Через полчаса мы усаживались в таверне «Мориджи», и, надо заметить, по пути Браггадоччо ни слова не проронил относительно обещанного «кой-чего».
Наоборот, толок воду в ступе:
– А видел ты, какая она ненормальная, эта Майя? У нее аутизм.
– Аутизм? Аутисты обычно замкнутые, ни с кем не общаются. Какой же у нее аутизм?
– Ты почитай о ранних проявлениях аутизма. Например, мы с тобой сидим в комнате с мальчиком, у мальчика аутизм, зовут, например, Пьерино. Ты попросил меня спрятать где-нибудь шарик и уйти. Я кладу шарик в вазу. Потом я выхожу, ты перекладываешь шарик из вазы в коробку. Затем у Пьерино ты спрашиваешь: сейчас придет снова господин Браггадоччо, где ему искать шарик? Пьерино отвечает: ясное дело, в коробке. Пьерино не учитывает, что в моем представлении шарик все еще в вазе. У него-то в представлении шарик уже в коробке! Пьерино не умеет влезать в шкуру другого человека. Он думает, что у других в голове то же самое, что в голове у него.

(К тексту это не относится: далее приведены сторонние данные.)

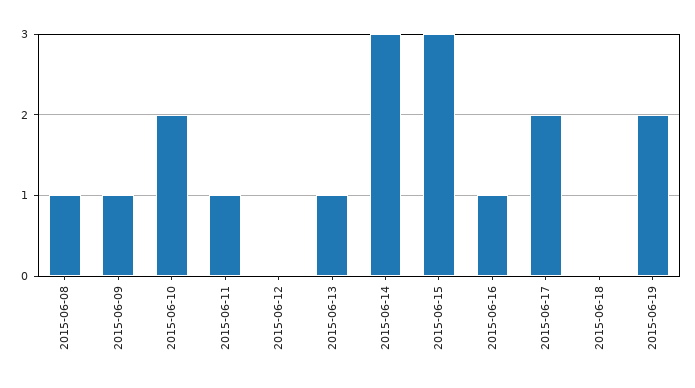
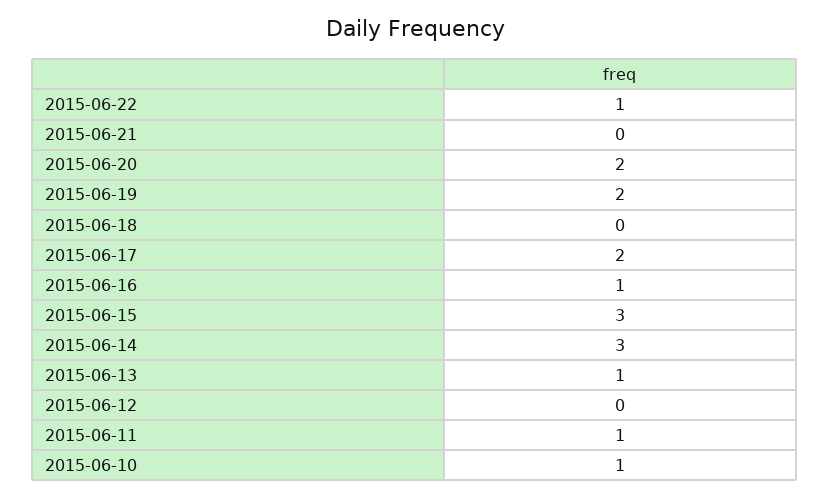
2015-06-08: 1 -> none
2015-06-09: 1 -> none
2015-06-10: 2 -> 1
2015-06-22: none -> 1
2015-06-21: none -> 0
2015-06-20: none -> 2

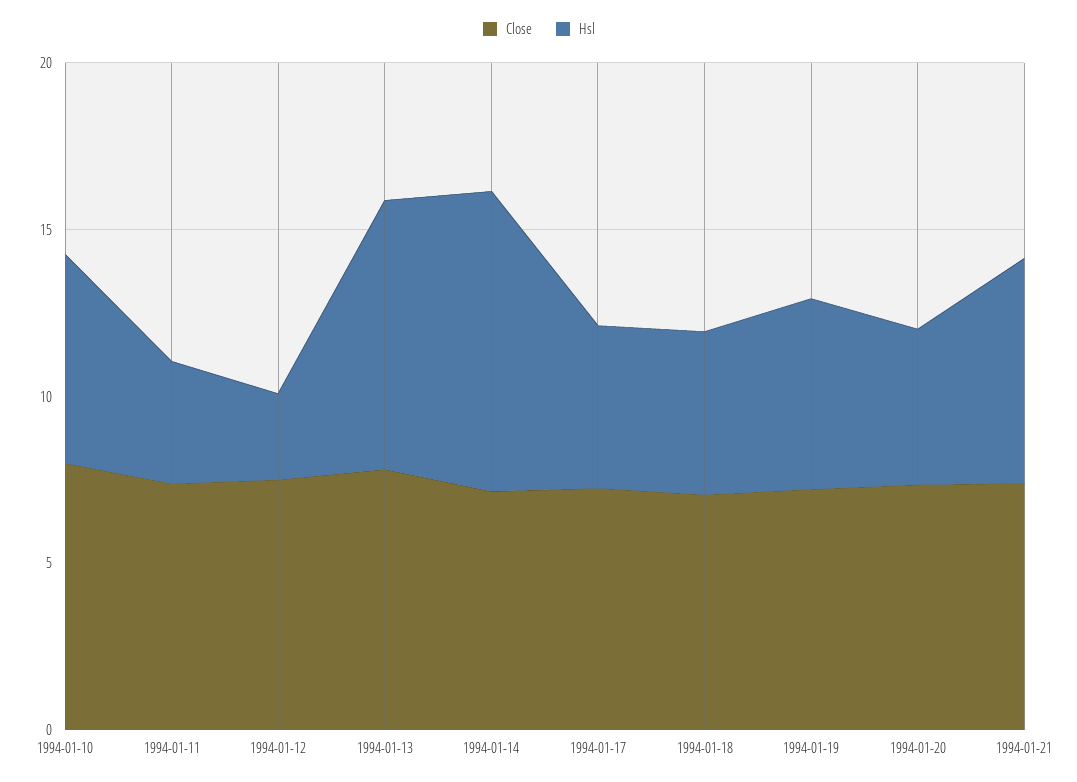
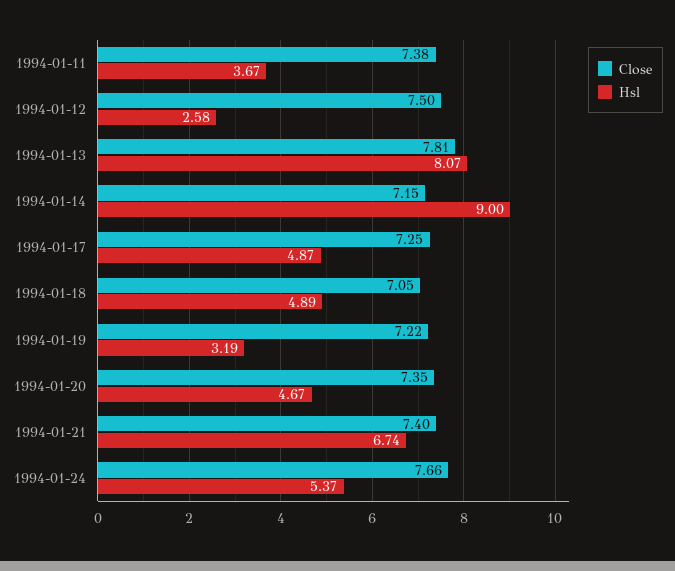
Close, 1994-01-10: 8 -> none
Hsl, 1994-01-10: 6 -> none
Hsl, 1994-01-19: 6 -> 3.19
Close, 1994-01-24: none -> 7.66
Hsl, 1994-01-24: none -> 5.37

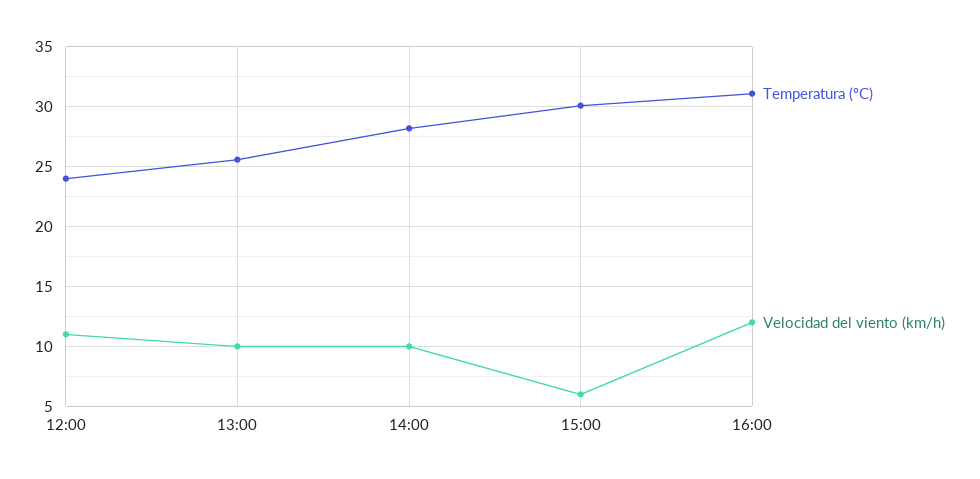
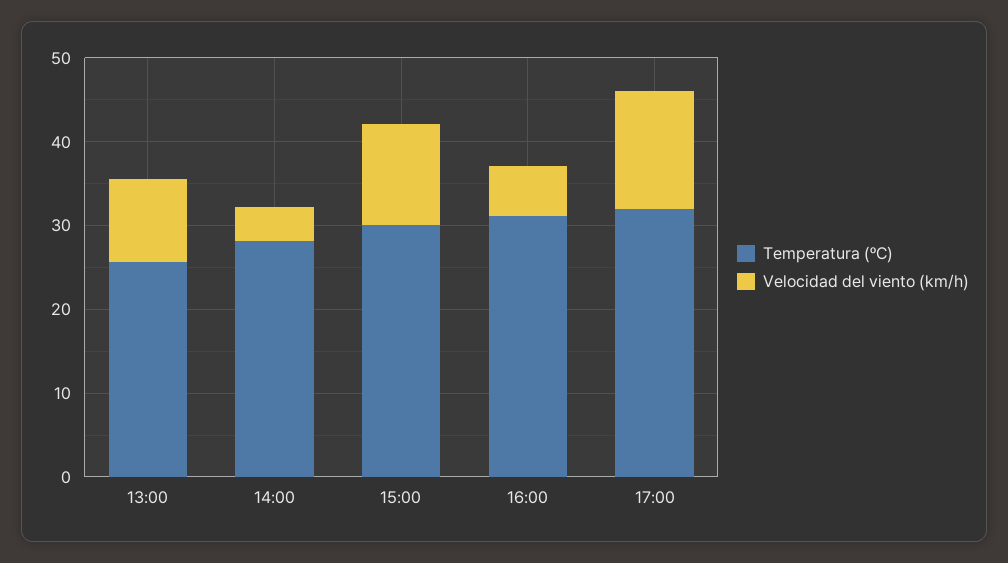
Temperatura (ºC), 12:00: 24 -> none
Velocidad del viento (km/h), 12:00: 11 -> none
Velocidad del viento (km/h), 14:00: 10 -> 4
Velocidad del viento (km/h), 15:00: 6 -> 12
Velocidad del viento (km/h), 16:00: 12 -> 6
Temperatura (ºC), 17:00: none -> 32
Velocidad del viento (km/h), 17:00: none -> 14

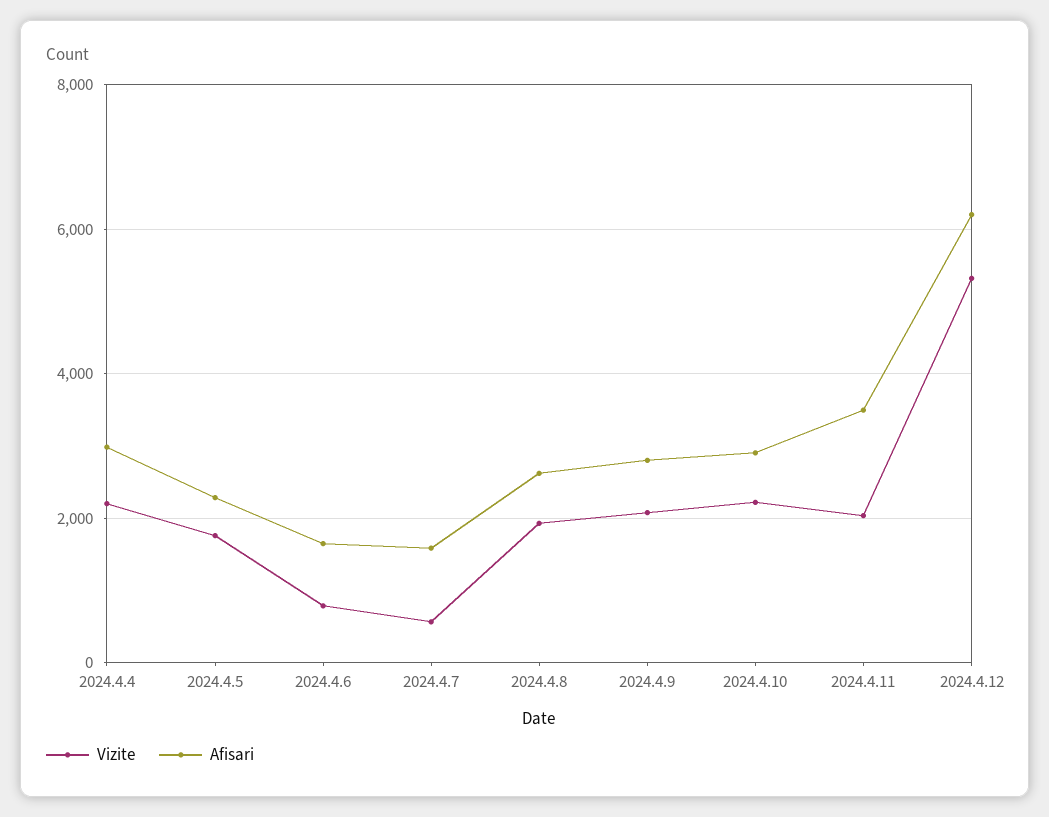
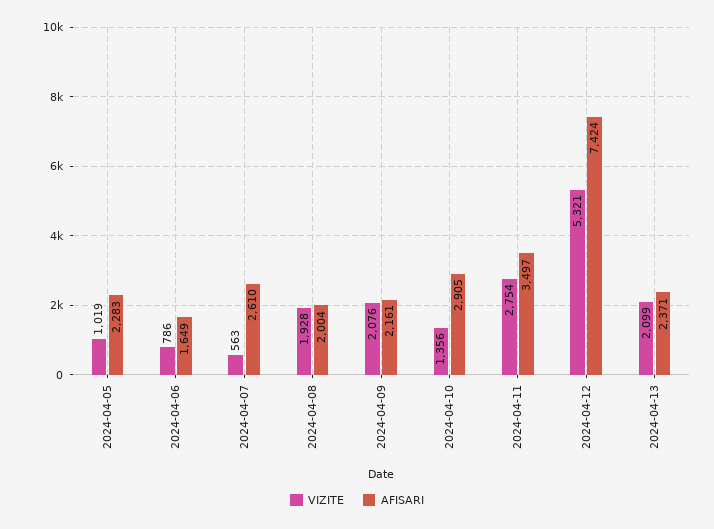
Vizite, 2024.4.4: 2200 -> none
Afisari, 2024.4.4: 3000 -> none
Vizite, 2024.4.5: 1800 -> 1019
Afisari, 2024.4.7: 1600 -> 2610
Afisari, 2024.4.8: 2600 -> 2004
Afisari, 2024.4.9: 2800 -> 2161
Vizite, 2024.4.10: 2200 -> 1356
Vizite, 2024.4.11: 2000 -> 2754
Afisari, 2024.4.12: 6200 -> 7424
Vizite, 2024-04-13: none -> 2099
Afisari, 2024-04-13: none -> 2371

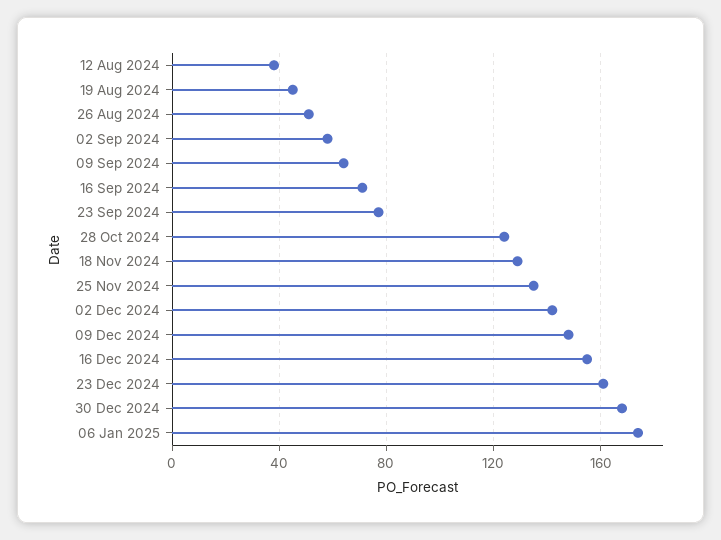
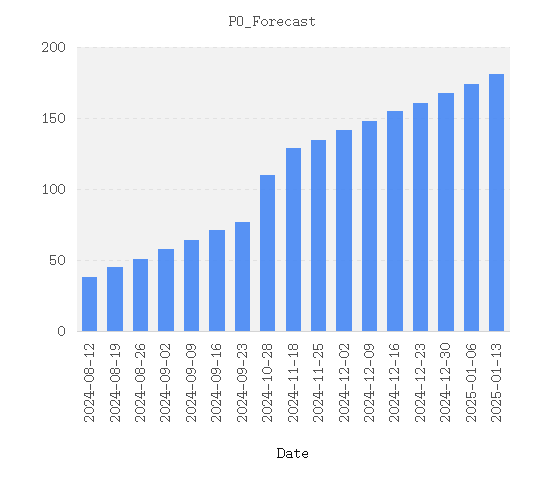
28 Oct 2024: 125 -> 110
2025-01-13: none -> 180

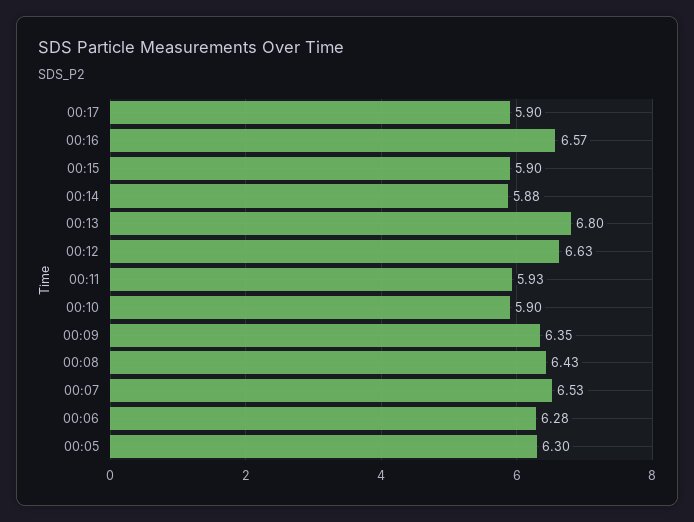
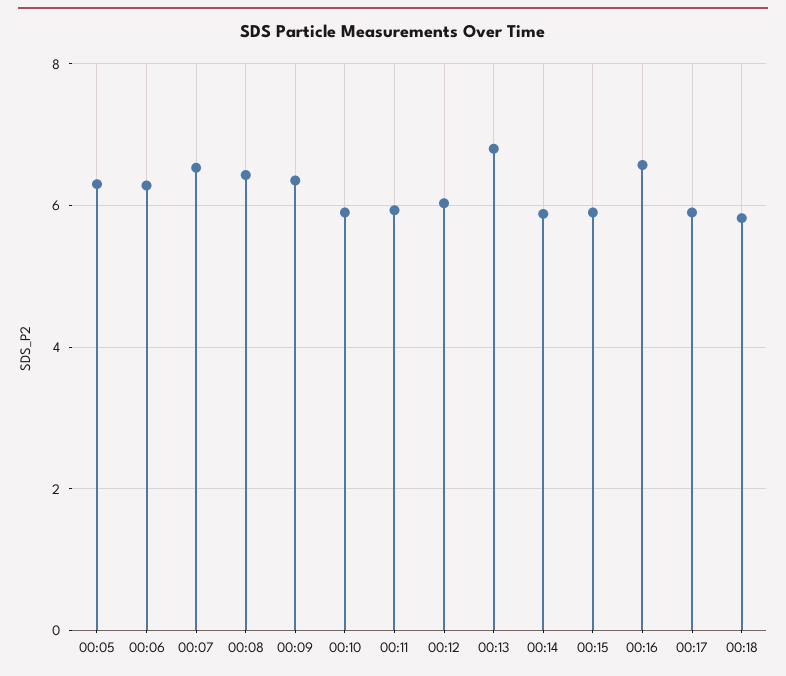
00:12: 6.63 -> 6
00:18: none -> 5.8

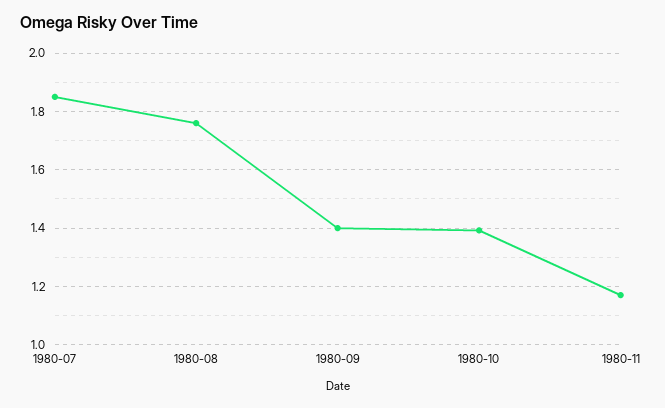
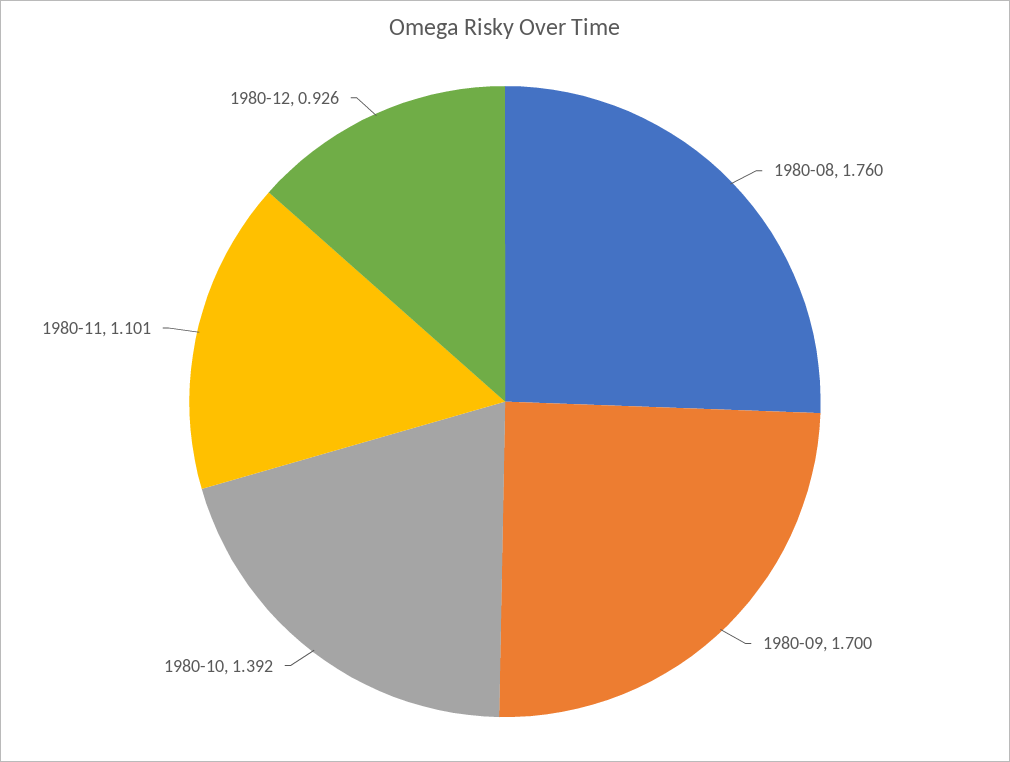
1980-07: 1.85 -> none
1980-09: 1.4 -> 1.7
1980-11: 1.175 -> 1.101
1980-12: none -> 0.926

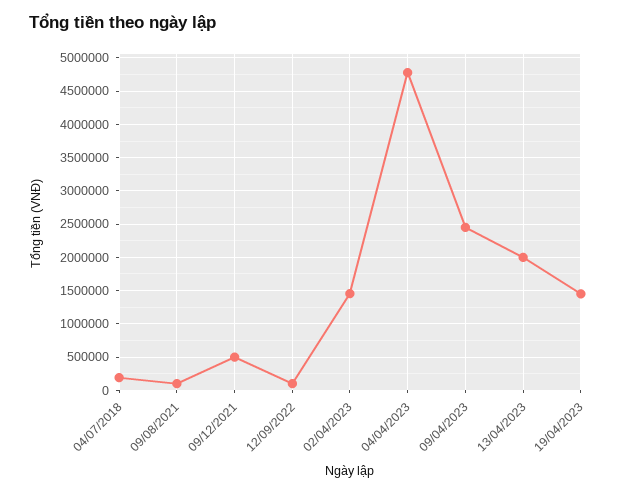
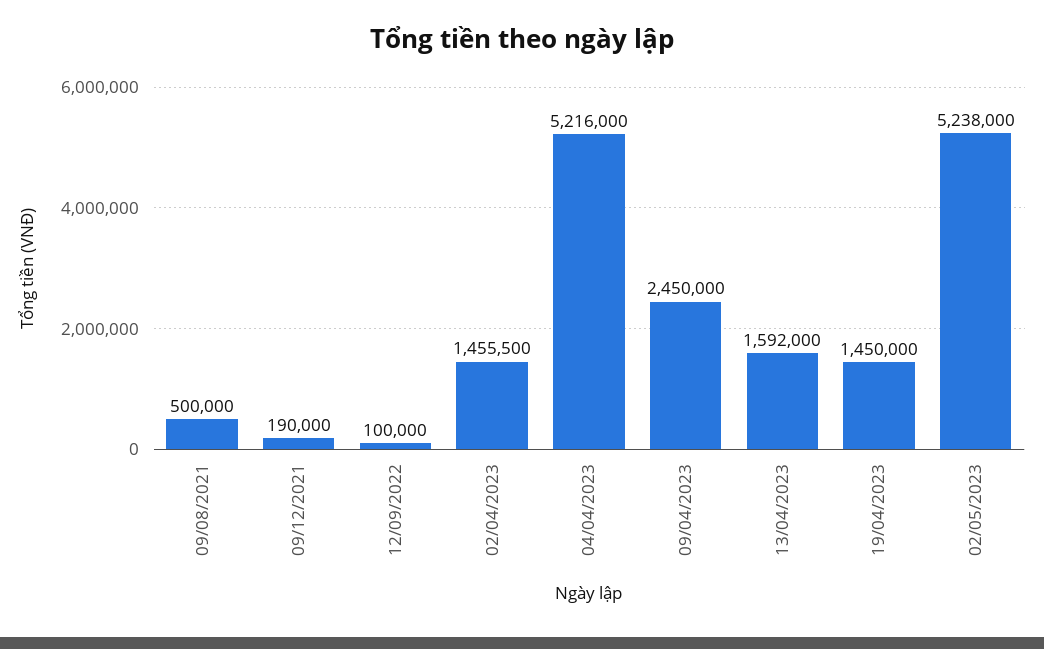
04/07/2018: 200000 -> none
09/08/2021: 100000 -> 500000
09/12/2021: 500000 -> 190000
04/04/2023: 4800000 -> 5216000
13/04/2023: 2000000 -> 1592000
02/05/2023: none -> 5238000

– Но это же вроде не аутизм.
– Ну не знаю, может быть, у нее аутизм в легкой форме. Ведь бывает, что подозрительный человек – это параноик в начальной стадии. Но эта Майя определенно не в состоянии принять чужую точку зрения. Она уверена, что все думают то же, что она. Видел бы ты. Позавчера она вдруг как брякнет: «А он тут вовсе ни при чем». А этот «он» был упомянут кем-то вообще походя и за добрых полчаса до ее фразы. То ли ее заело на одной мысли, то ли ей просто пришло на ум что-то некстати, но она не может уяснить, что мы-то о том предмете и думать забыли. Так что она ненормальная. И это еще слабо сказано, поверь, пожалуйста. А ты все на нее пялишься, как на оракула…
Браггадоччо нес, конечно, бред. Я как мог выкрутился:
– Оракулы и должны быть ненормальными. Может, она правнучка Кумской сивиллы…
Это по дороге. В таверне же, сев за стол, Браггадоччо приступил к обещанному рассказу.
– У меня такая сенсация в руках, что мы продадим, можешь мне поверить, не меньше ста тысяч экземпляров. Если пойдем в продажу. Я хочу посоветоваться, вот. Как ты думаешь, что лучше: отдать нарытые мной материалы Симеи или продать конкурентам? В настоящую газету? Это просто бомба. Речь идет о Муссолини.
– Муссолини, по-моему, не очень такая уж бомба.
– Нет, что ты! Я могу доказать, что кое-кто нас дурачил всю жизнь, ну то есть совсем дурачил, всех обманывал.
– То есть как это?
– Долго рассказывать, но я расскажу. У меня, правда, пока только гипотеза. Не имея автомобиля, не могу проехать по местам, где еще, наверное, есть живые свидетели. Надо бы расспросить народ, собрать сведения. В любом случае давай рассмотрим сначала те факты, которые известны всем. Потом я тебе изложу свою гипотезу, и ты поймешь, что она – самая верная.